Aunque la verdad es que sigo comiéndolo con desasosiego, como Pessoa los callos a la manera de Oporto, que le «servían fríos». «¿Por qué, si yo pedí amor, me sirvieron callos a la manera de Oporto, fríos? Todo el mundo sabe que es un plato que se come caliente». Me cuentan que el tiburón carece de las habilidades lingüísticas de las ballenas, pues no dispone de los órganos físicos adecuados para emitir sonidos elaborados, y además es un animal solitario, nada sociable, poco lingüístico. No me ha extrañado nada saberlo.
¿A quién no le impresiona saber que las ballenas jorobadas tienen un lenguaje articulado, que se interpelan, que se hacen reproches, que se imparten órdenes, y que dentro de poco podremos entenderlas perfectamente, y lógicamente, comunicarnos con ellas, transmitirles mensajes? Imagino la primera conversación.
Dice la ballena: «¿Qué demonios quieres de mí?»
Y el ser humano responde: «Matarte y comerte. ¿Qué creías?…»
La ballena: «Pero hombre, ¿por qué? ¿Qué te he hecho yo?»

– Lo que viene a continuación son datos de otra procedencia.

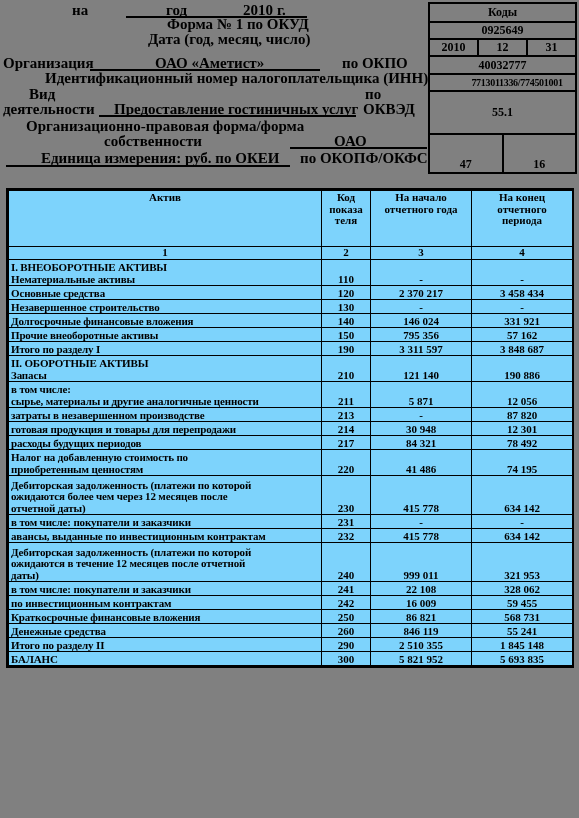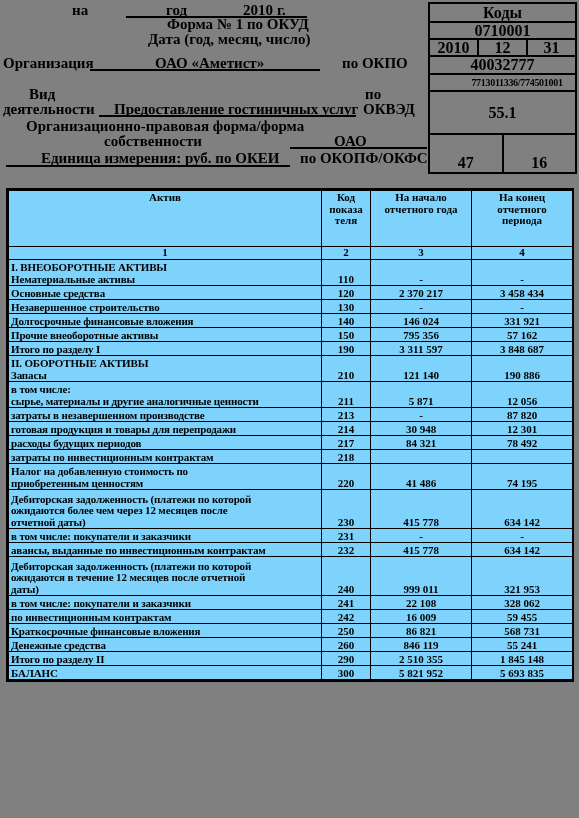--- a/index.html
+++ b/index.html
@@ -67,7 +67,7 @@
   .codes-cell {
     flex: 1;
     text-align: center;
-    font-size: 16px;
+    font-size: 12px;
     font-weight: bold;
     box-sizing: border-box;
     border-right: 2px solid #000;

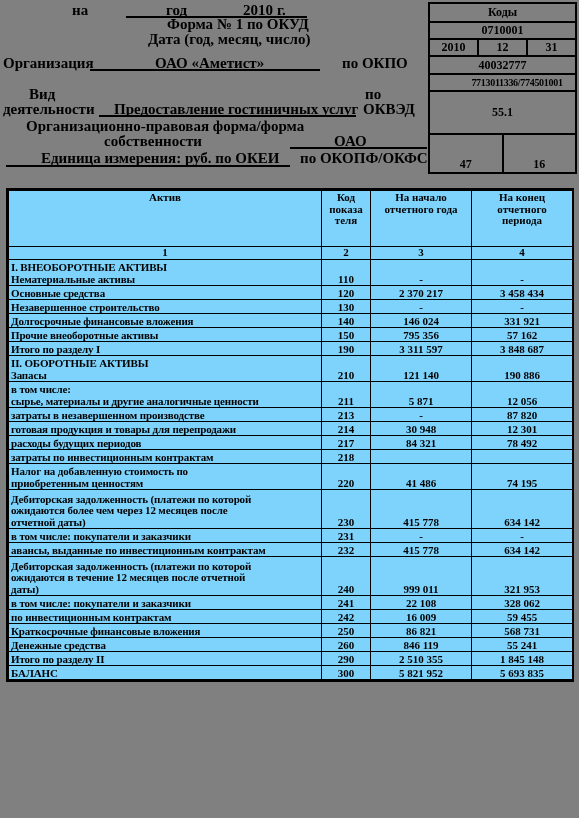--- a/index.html
+++ b/index.html
@@ -176,7 +176,7 @@
         <div class="codes-cell">Коды</div>
       </div>
       <div class="codes-row r-okud">
-        <div class="codes-cell">0710001</div>
+        <div class="codes-cell">0925649</div>
       </div>
       <div class="codes-row r-date">
         <div class="codes-cell">2010</div>

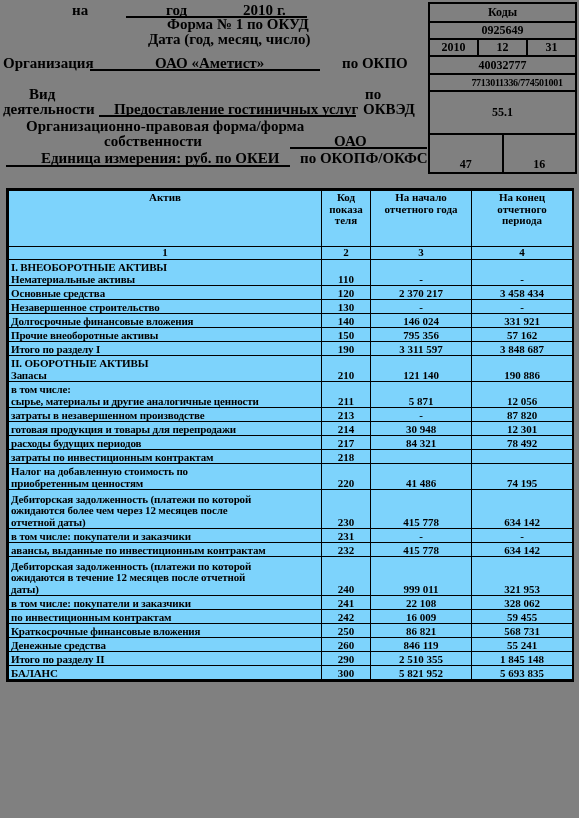--- a/index.html
+++ b/index.html
@@ -153,6 +153,7 @@
       <div class="rule" style="left:90px;  top:69px; width:230px;"></div>
       <span class="hline" style="left:342px; top:55px;">по ОКПО</span>
 
+      <span class="hline" style="left:45px;  top:70px;">Идентификационный номер налогоплательщика (ИНН)</span>
 
       <span class="hline" style="left:29px;  top:86px;">Вид</span>
       <span class="hline" style="left:3px;   top:101px;">деятельности</span>

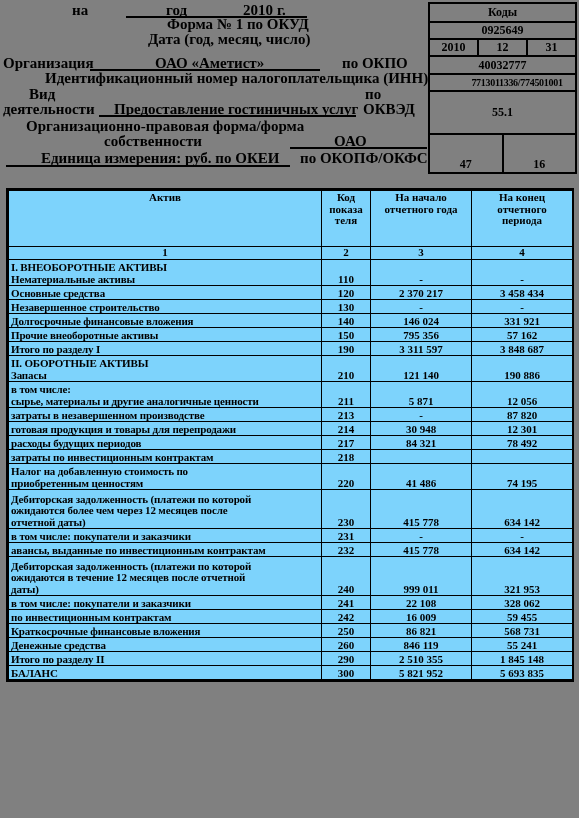--- a/index.html
+++ b/index.html
@@ -326,14 +326,6 @@
             <td class="num">78 492</td>
           </tr>
           <tr>
-            <td class="lbl" style="height: 14px;">
-              <div>затраты по инвестиционным контрактам</div>
-            </td>
-            <td class="num">218</td>
-            <td class="num"></td>
-            <td class="num"></td>
-          </tr>
-          <tr>
             <td class="lbl" style="height: 26px;">
               <div>Налог на добавленную стоимость по</div>
               <div>приобретенным ценностям</div>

El hombre: «No es nada personal. Es que tu grasa sirve para usos industriales, iluminación y alimentación. Tu esperma para cosméticos, lápices labiales, lápices grasos. Tu ámbar gris, para fijadores de perfumes, se considera el más valioso de los productos de la industria ballenera. Tu carne le encanta a los japoneses, islandeses y noruegos».
La ballena (que es especialmente inteligente y culta): «¿Pero no te das cuenta que con esta actitud degradáis los océanos, que son la base misma de la supervivencia humana?»
El hombre: «Bah, ya inventaremos algo. Salimos siempre adelante».